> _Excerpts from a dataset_

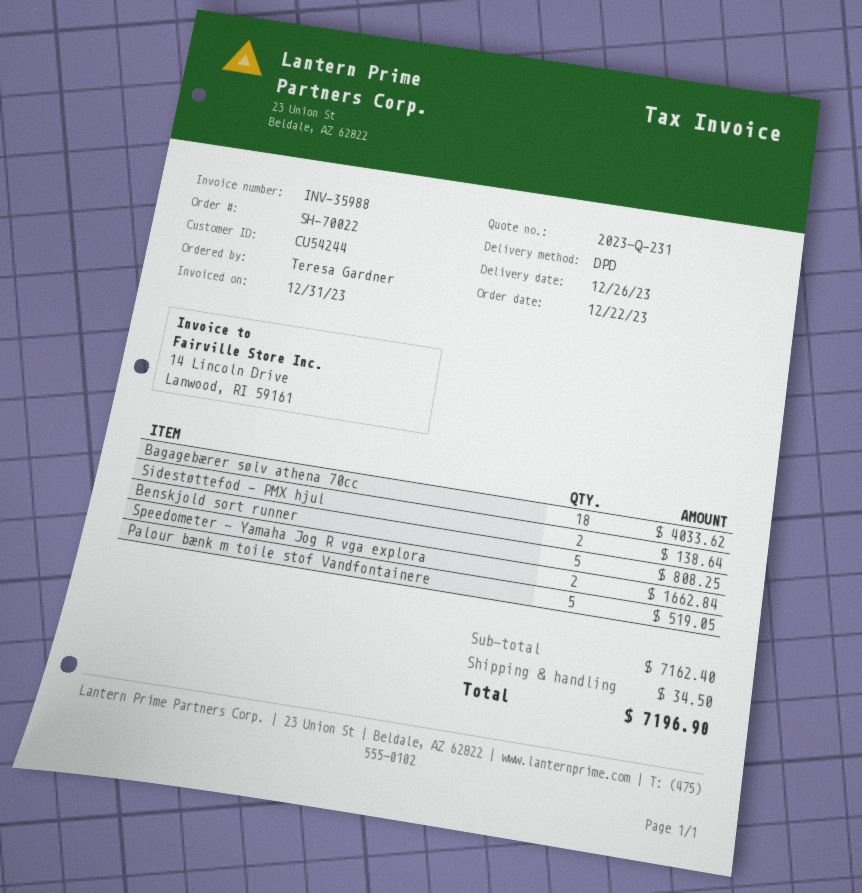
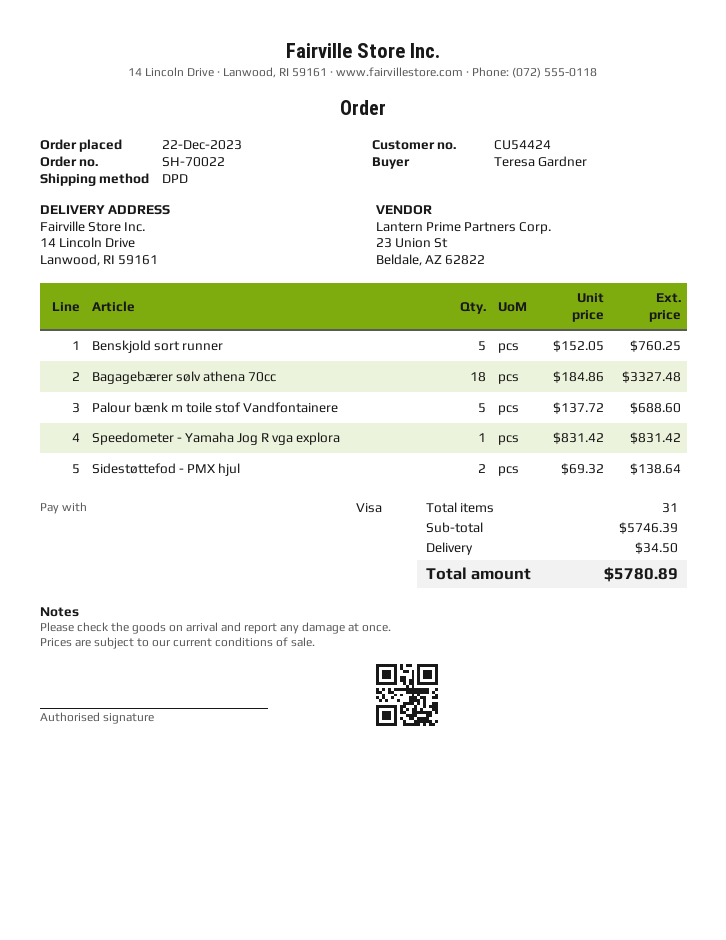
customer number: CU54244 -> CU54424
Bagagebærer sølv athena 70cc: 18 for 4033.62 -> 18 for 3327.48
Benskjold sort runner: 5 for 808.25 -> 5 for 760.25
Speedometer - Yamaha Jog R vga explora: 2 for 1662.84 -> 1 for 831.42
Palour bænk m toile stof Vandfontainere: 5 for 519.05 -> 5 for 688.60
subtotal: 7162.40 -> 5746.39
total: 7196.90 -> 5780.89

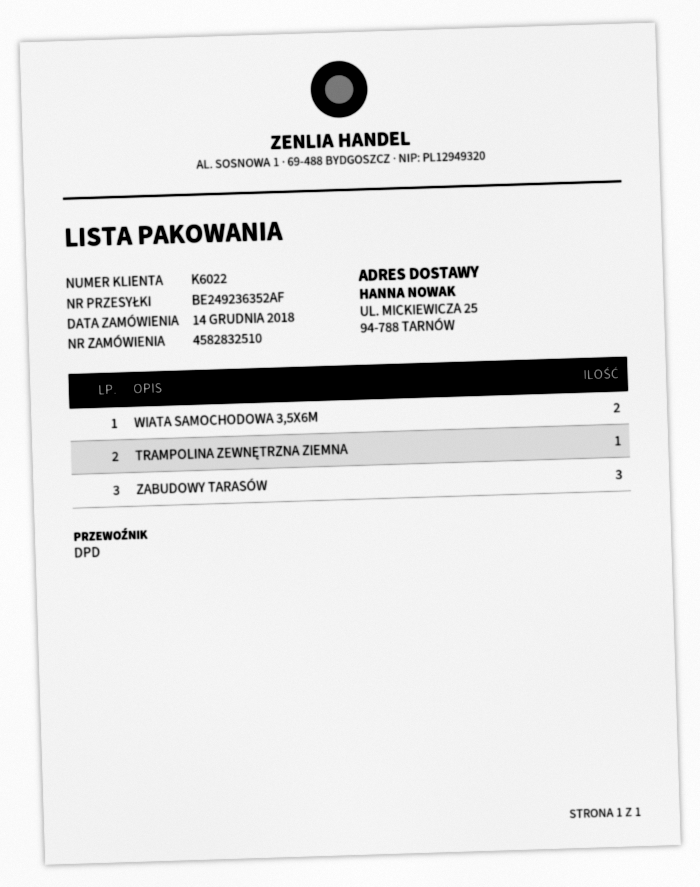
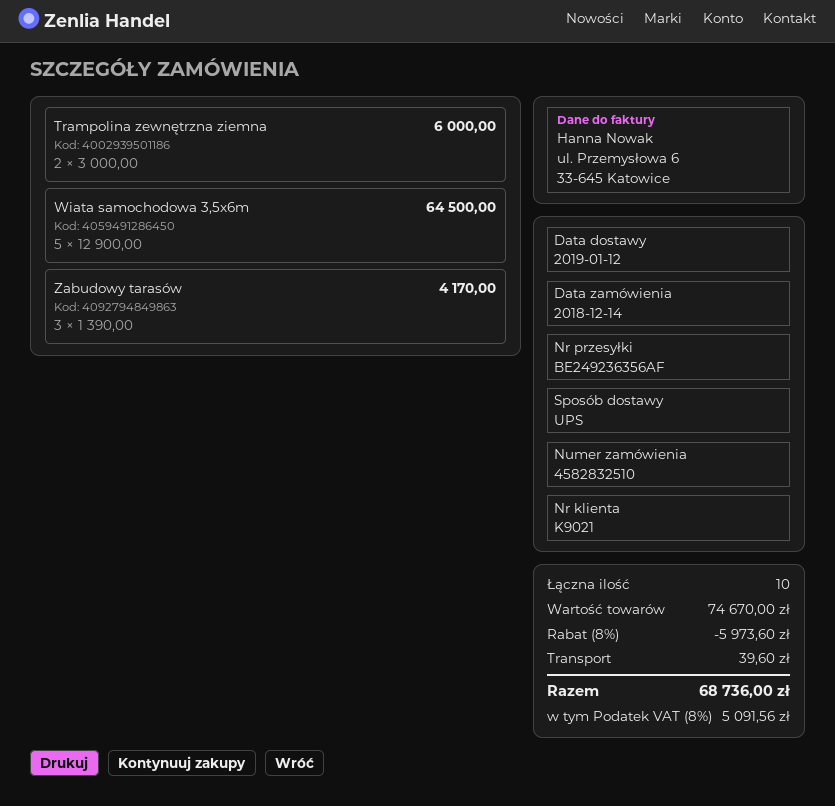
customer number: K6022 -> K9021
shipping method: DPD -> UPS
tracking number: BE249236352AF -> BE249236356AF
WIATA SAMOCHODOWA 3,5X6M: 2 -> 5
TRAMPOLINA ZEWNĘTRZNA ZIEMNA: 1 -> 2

> _Task prompt_
For the entries above, give only the number of lines that contain the word "customer".

> _Answer section_
2